Uma segunda coincidência registra o começo da nossa atividade literária: ainda menino, aí pelos dez anos, Graciliano escreveu um poema inspirado num mendigo de Palmeira dos Índios, em Alagoas. O que veio a acontecer comigo, embora em circunstância diversa; em 1960, fui enviado para o internato do colégio Salesiano do Sagrado Coração de Jesus, no Recife, e logo no princípio tomei conhecimento de um concurso que premiaria o melhor soneto escrito por aluno interno. E logo escrevi o soneto, inspirado num mendigo, naturalmente sem explicação. O soneto foi rejeitado sob a alegação de que não obedecia aos rigores da métrica e da rima. Não importa. O que importa mesmo é que o soneto foi escrito e que a coincidência existe.

Vidas secas e Sombra severa
A terceira e mais importante coincidência vem de uma historinha que me agrada muito, muitíssimo. No começo da década de 1980, a editora José Olympio, mesmo atravessando uma fase dificílima, publicou a minha novela Sombra severa, que ganhara um prêmio literário muito importante no Recife, e o prêmio era, justamente, a publicação por esta decisiva editora, responsável pelo lançamento de importantes nomes da literatura brasileira, começando por Graciliano Ramos, Jorge Amado, José Lins do Rego, Gilberto Freyre, Ariano Suassuna. Depois de discutir a capa no departamento de marketing, fui encaminhado ao setor de preparação de originais. Ali conheci Daniel Pereira, um senhor que me atendeu com o máximo de gentileza. Logo foi me perguntando por que eu colocara no livro um título tão longo: O misterioso encontro do destino com a sorte, título, aliás, que convive comigo há muitos anos.

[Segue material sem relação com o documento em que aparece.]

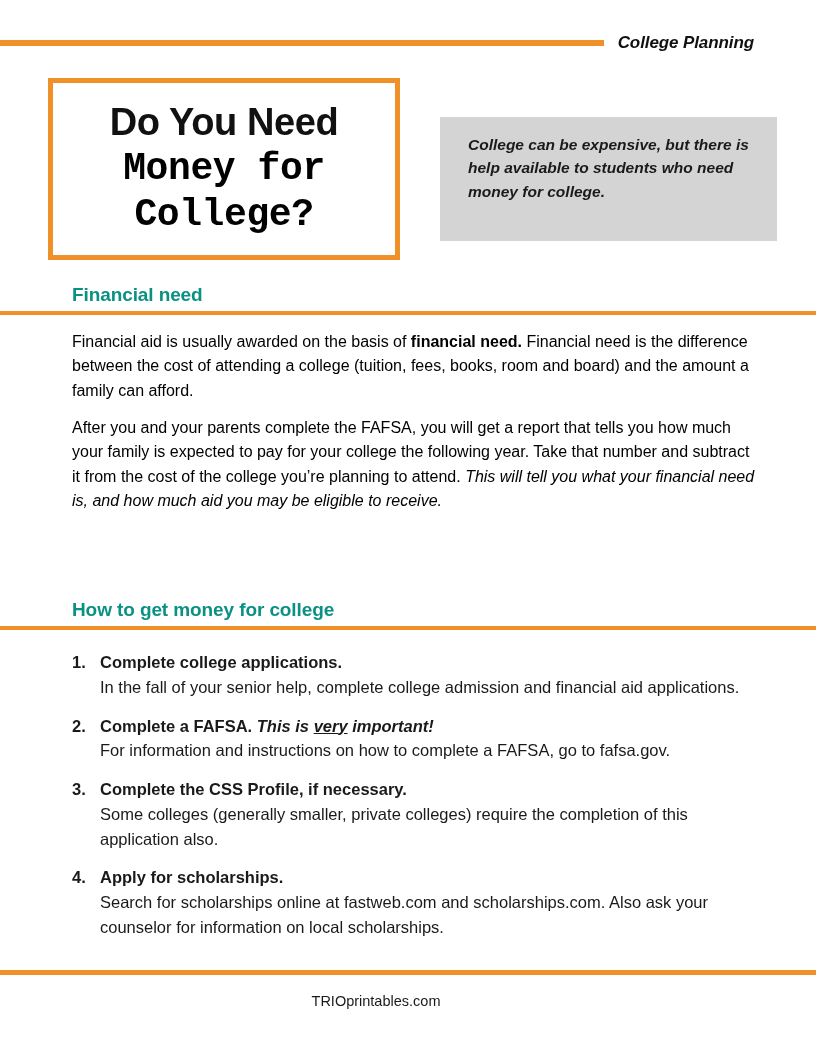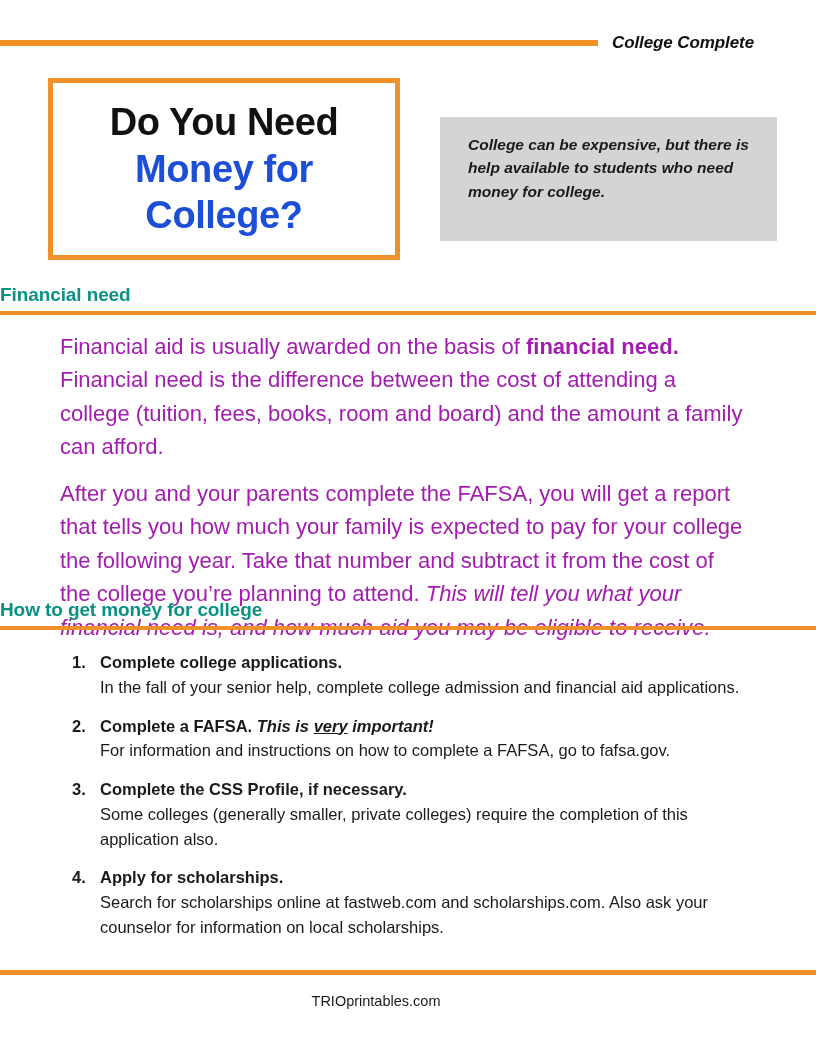--- a/index.html
+++ b/index.html
@@ -58,21 +58,21 @@
     justify-content: center;
   }
   .title-line {
     font-size: 38px;
     font-weight: bold;
     line-height: 1.22;
     letter-spacing: -0.4px;
     text-align: center;
   }
   .title-line.black { color: #111111; }
-  .title-line.orange { color: #1d4ed8; }
+  .title-line.orange { color: #000000; font-family: Liberation Mono, monospace; }
 
   
   .callout {
     position: absolute;
     left: 440px;
     top: 117px;
     width: 337px;
     height: 124px;
     background: #d4d4d4;
     box-sizing: border-box;
@@ -87,38 +87,39 @@
   }
 
   
   .section-head {
     position: absolute;
     left: 0;
     width: 816px;
   }
   .section-head .label {
     display: block;
+    padding-left: 72px;
     font-size: 19px;
     font-weight: bold;
     color: #0a9184;
     letter-spacing: -0.1px;
   }
   .section-head .rule {
     margin-top: 5px;
     height: 4px;
     background: #ef9029;
   }
 
   .body-block {
     position: absolute;
-    left: 60px;
+    left: 72px;
     width: 686px;
-    font-size: 22px;
+    font-size: 16px;
     line-height: 1.52;
-    color: #a21caf;
+    color: #000000;
   }
   .body-block p { margin: 0 0 13px 0; }
   .body-block p:last-child { margin-bottom: 8px; }
   .example {
     font-style: italic;
     padding-left: 16px;
     padding-right: 8px;
   }
 
   ol.steps {
@@ -165,21 +166,21 @@
     text-align: center;
     font-size: 14.5px;
     color: #1a1a1a;
   }
 </style>
 </head>
 <body>
 
 <div class="header">
   <div class="header-rule"></div>
-  <div class="header-title">College Complete</div>
+  <div class="header-title">College Planning</div>
 </div>
 
 <div class="title-box">
   <div class="title-line black">Do You Need</div>
   <div class="title-line orange">Money for</div>
   <div class="title-line orange">College?</div>
 </div>
 
 <div class="callout">
   <div class="callout-text">College can be expensive, but there is help available to students who need money for college.</div>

Tentei justificar dizendo que era uma homenagem ao folheto de cordel, integrando-me ainda mais ao Movimento Armorial. Ele aplaudiu, acrescentando que Ariano ficaria muito satisfeito. Mas insistiu, mesmo assim, para que procurasse um título breve que revelasse, com firmeza, o universo de sua novela que conta a luta de dois irmãos — Judas e Abel — pela mesma mulher: Dina. Foi quando me falou em sombras, destacando que os personagens eram uma “sombra severa”. Achamos o título. Tempos depois, lendo a biografia escrita por Denis Moraes, O velho Graça, descobri que Daniel fizera o mesmo com Graciliano, que chamara Vidas secas, inicialmente, de O mundo coberto de penas. Convenceu o grande escritor alagoano a intitular o livro de Vidas secas. Na verdade, um achado para um dos grandes momentos da literatura brasileira. De minha parte, ainda agradeço a Deus pelo título da minha novela tanto em português, como em francês: Ombre sèvère, e em romeno: Greutatea umbrei. Obrigado, Daniel Pereira. Sem esquecer uma conversa antiga que tive com meu pai, Raimundo Carreiro de Barros, que me dissera: “Só acredito que você é mesmo um escritor se publicar pela José Olympio”.

Lembro, ainda, neste campo das coincidências, que começamos jornalistas: Graciliano no Rio de Janeiro, revisor do Correio da Manhã, e eu repórter no Diário de Pernambuco, onde trabalhei por trinta anos. Isso não quer dizer que me assemelho a Graciliano — ele, genial; e eu, este pobre escritor provinciano. As coincidências servem apenas para registrar que percorremos o caminho áspero do sertão para o litoral como bons retirantes.

Raimundo Carrero

É escritor. Autor, entre outros, de Seria uma noite sombria Minha alma é irmã de Deus.